* _To do_
Transcribe the records below in full; pictures stay out of the copy.

* _Available records_
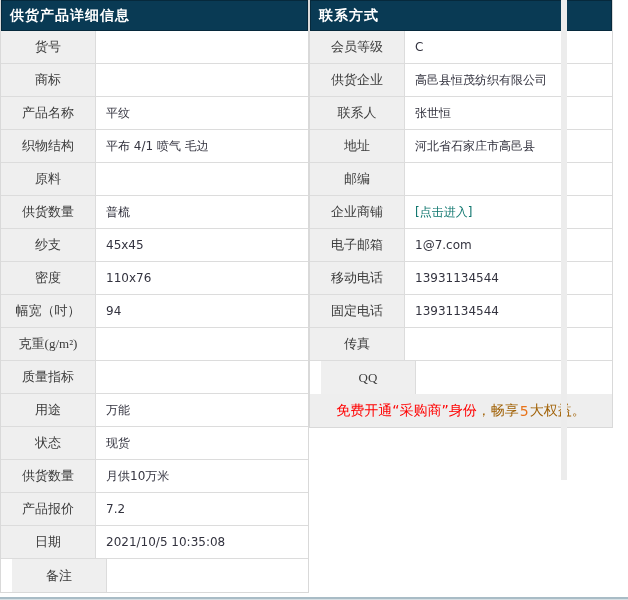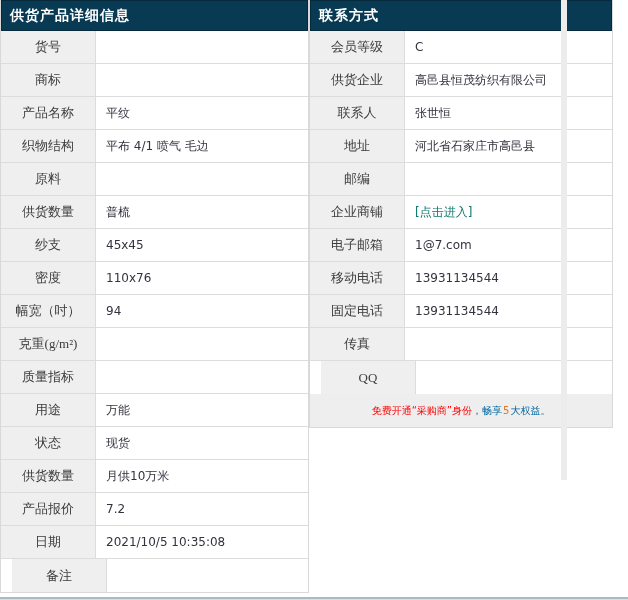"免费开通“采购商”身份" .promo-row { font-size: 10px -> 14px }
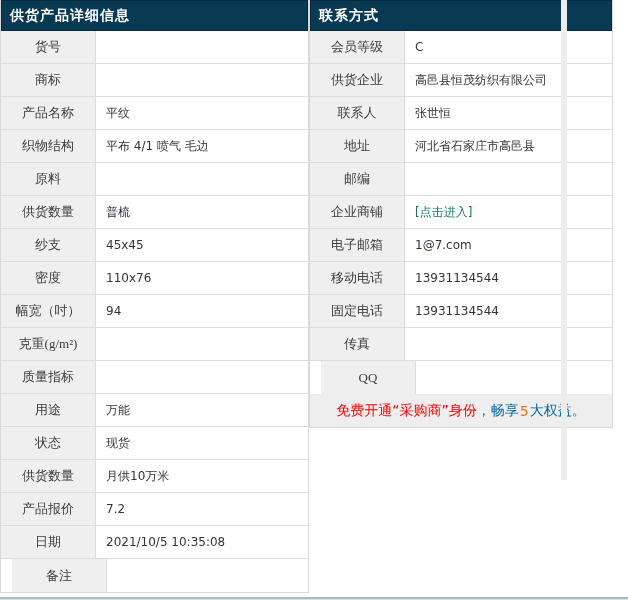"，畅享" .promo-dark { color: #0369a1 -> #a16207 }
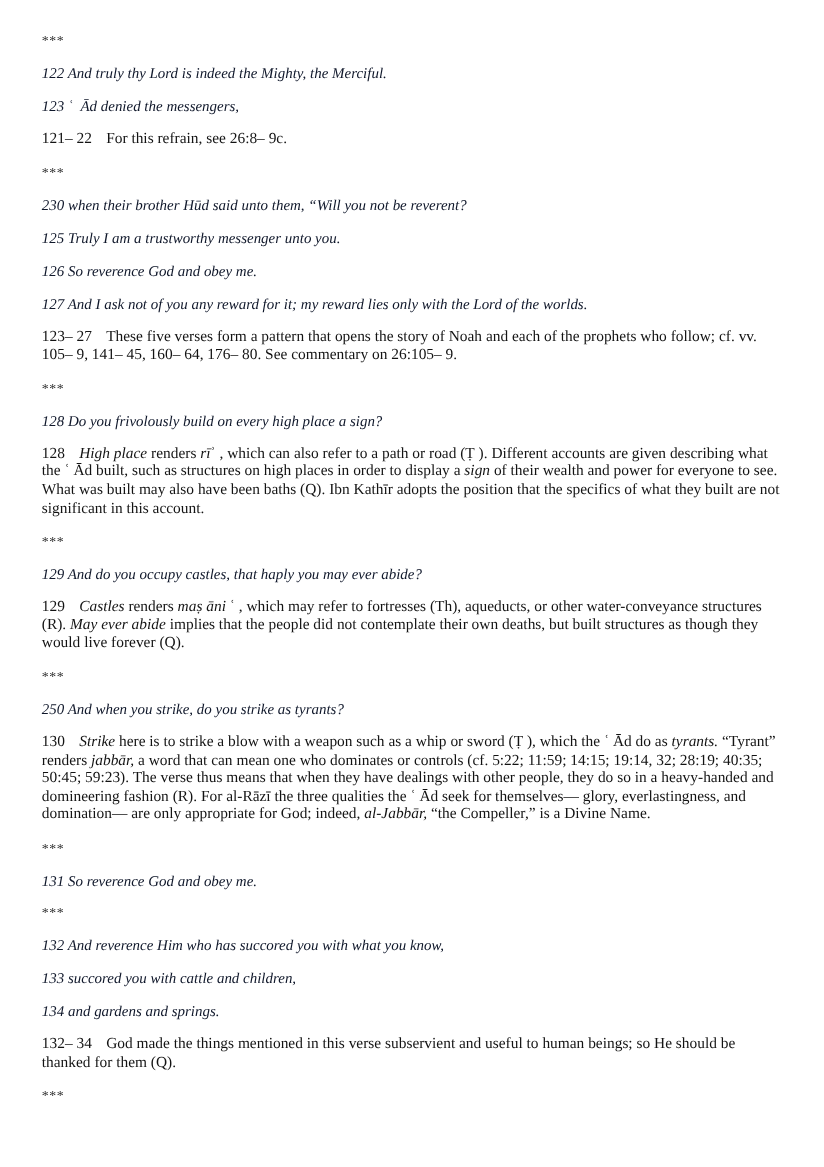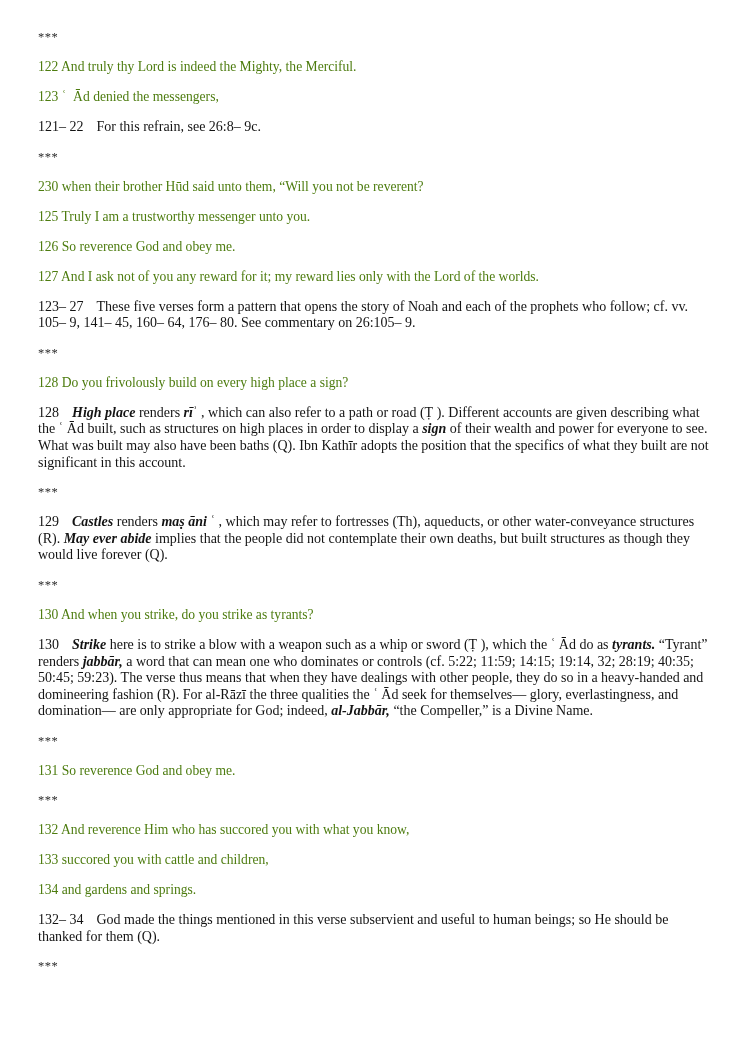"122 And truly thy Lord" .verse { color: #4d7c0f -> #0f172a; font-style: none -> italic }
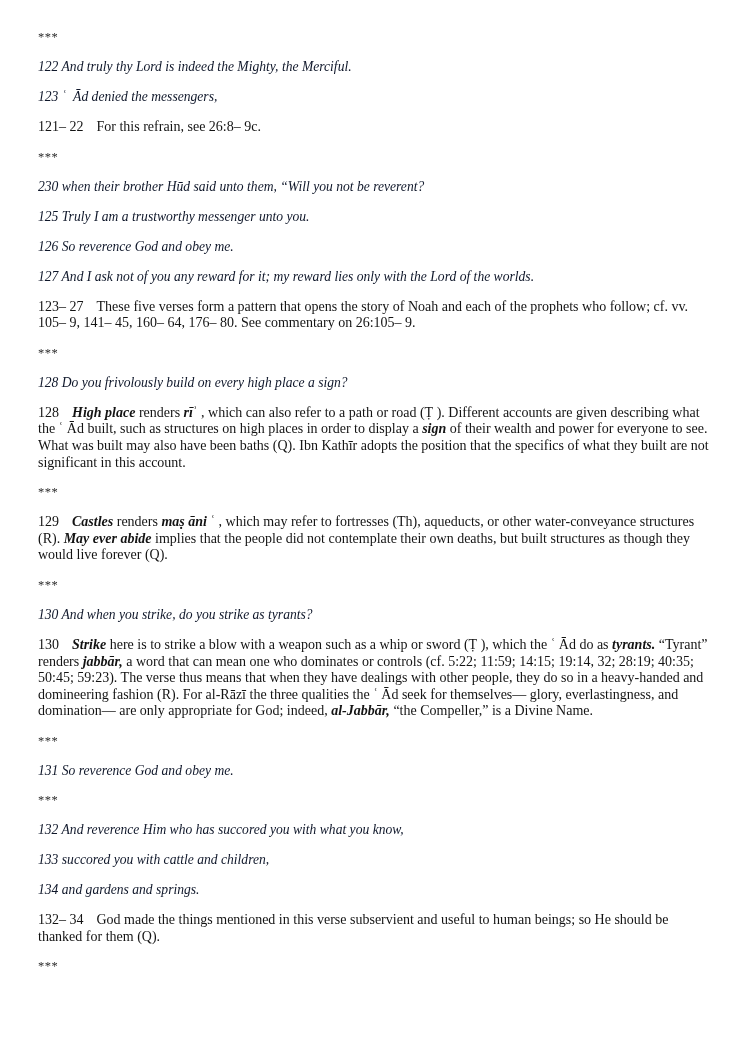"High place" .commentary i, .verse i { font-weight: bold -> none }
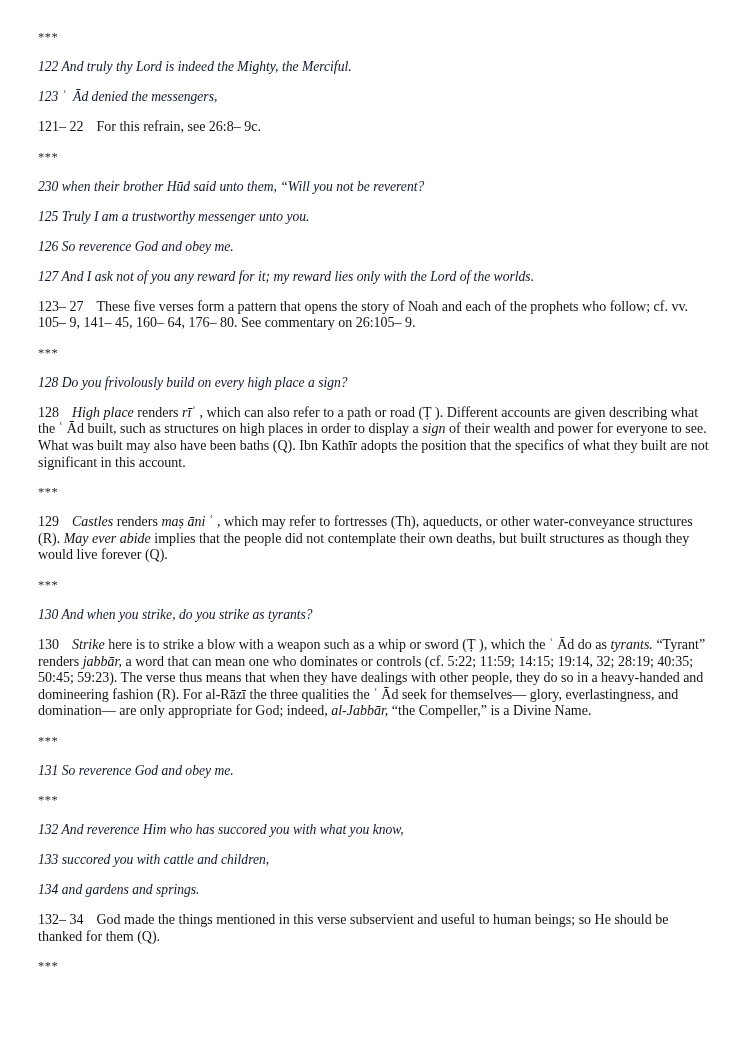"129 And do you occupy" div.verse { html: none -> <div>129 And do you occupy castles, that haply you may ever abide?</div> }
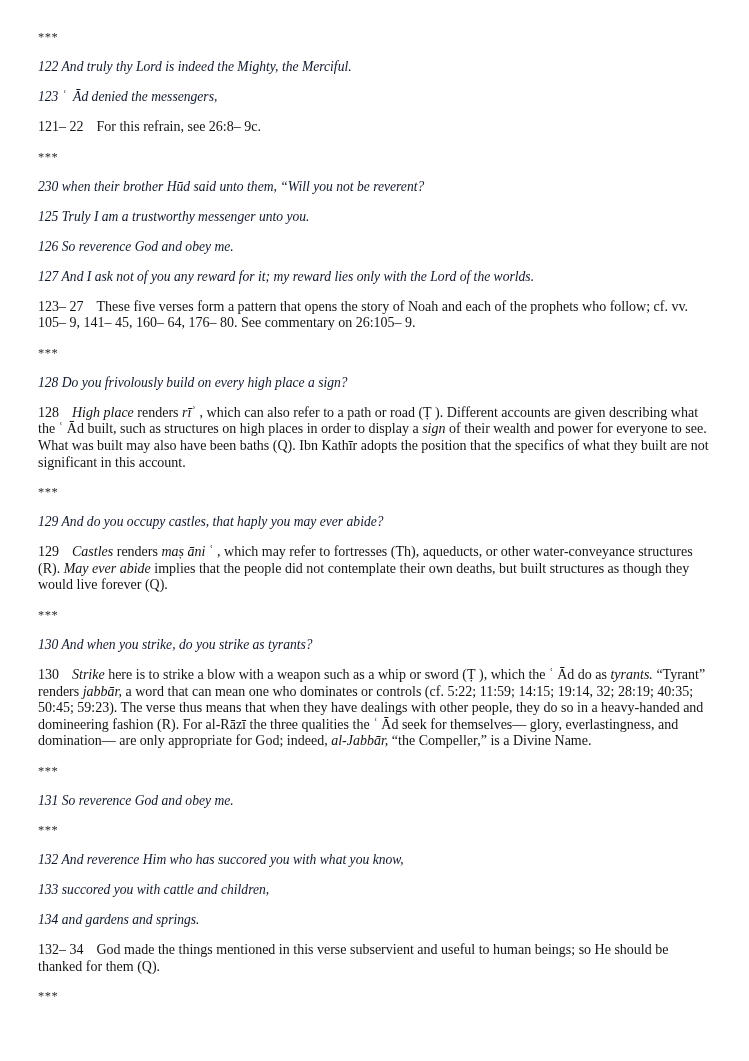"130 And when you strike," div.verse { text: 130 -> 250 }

* _Expected answer_
"免费开通“采购商”身份" .promo-row { font-size: 10px -> 14px }
"，畅享" .promo-dark { color: #0369a1 -> #a16207 }
"122 And truly thy Lord" .verse { color: #4d7c0f -> #0f172a; font-style: none -> italic }
"High place" .commentary i, .verse i { font-weight: bold -> none }
"129 And do you occupy" div.verse { html: none -> <div>129 And do you occupy castles, that haply you may ever abide?</div> }
"130 And when you strike," div.verse { text: 130 -> 250 }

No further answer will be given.